## Task to carry out
Below are records; work out how many of their lines hold the string "label" and give that number alone.

## Extracted information
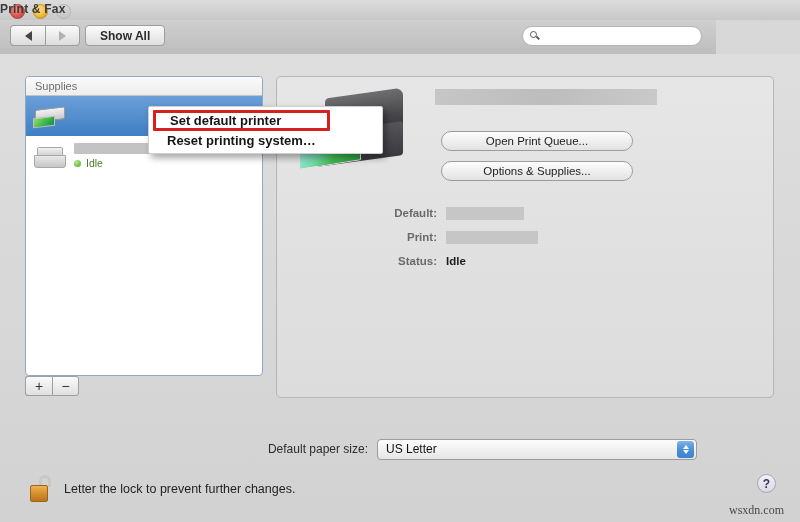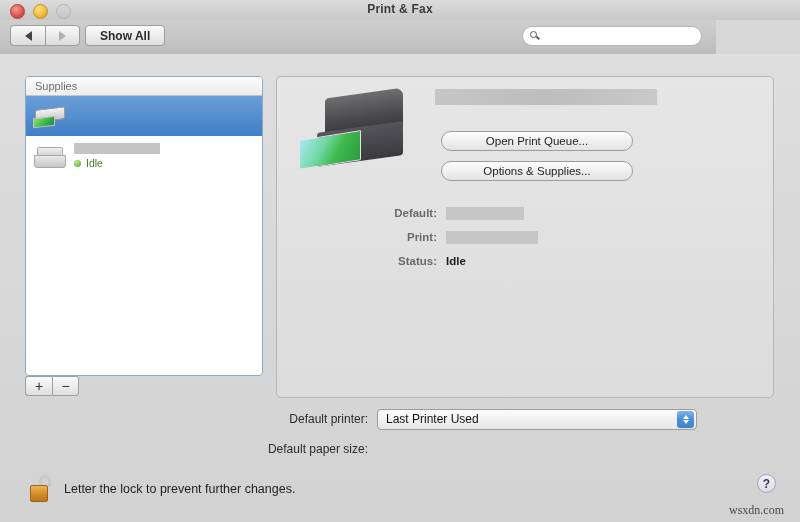--- a/index.html
+++ b/index.html
@@ -47,21 +47,20 @@
   }
   #tl-zoom {
     left: 56px;
     background: linear-gradient(to bottom, #d7d7d7, #c6c6c6);
     border: 1px solid #b5b5b5;
   }
   #window-title {
     position: absolute;
     left: 0; top: 2px;
     width: 800px;
-    text-align: center;
     font-size: 12px;
     font-weight: bold;
     color: #3b3b3b;
     letter-spacing: .2px;
   }
 
   
   #toolbar {
     position: absolute;
     left: 0; top: 20px;
@@ -534,41 +533,42 @@
       <div class="field-row" id="row-kind">
         <span class="field-label">Print:</span>
         <span class="field-redact" style="width:92px"></span>
       </div>
       <div class="field-row" id="row-status">
         <span class="field-label">Status:</span>
         <span class="field-value">Idle</span>
       </div>
     </div>
 
-    <div class="select-row" id="row-default-printer">
-      <span class="select-label">Default printer:</span>
+
+    <div class="select-row" id="row-paper-size">
+      <span class="select-label">Default paper size:</span>
       <div class="popup">
-        <span>Last Printer Used</span>
+        <span>US Letter</span>
         <span class="popup-stepper">
           <span class="up"></span>
           <span class="down"></span>
         </span>
       </div>
-    </div>
-
-    <div class="select-row" id="row-paper-size">
-      <span class="select-label">Default paper size:</span>
     </div>
 
     <div id="lock-row">
       <span id="lock-icon">
         <span class="shackle"></span>
         <span class="lbody"></span>
       </span>
       <span id="lock-text">Letter the lock to prevent further changes.</span>
     </div>
 
     <div id="help-button">?</div>
     <div id="watermark">wsxdn.com</div>
   </div>
 
+  <div id="context-menu">
+    <div id="menu-item-set-default">Set default printer</div>
+    <div id="menu-item-reset">Reset printing system…</div>
+  </div>
 
 </div>
 
 </body></html>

## Solution
5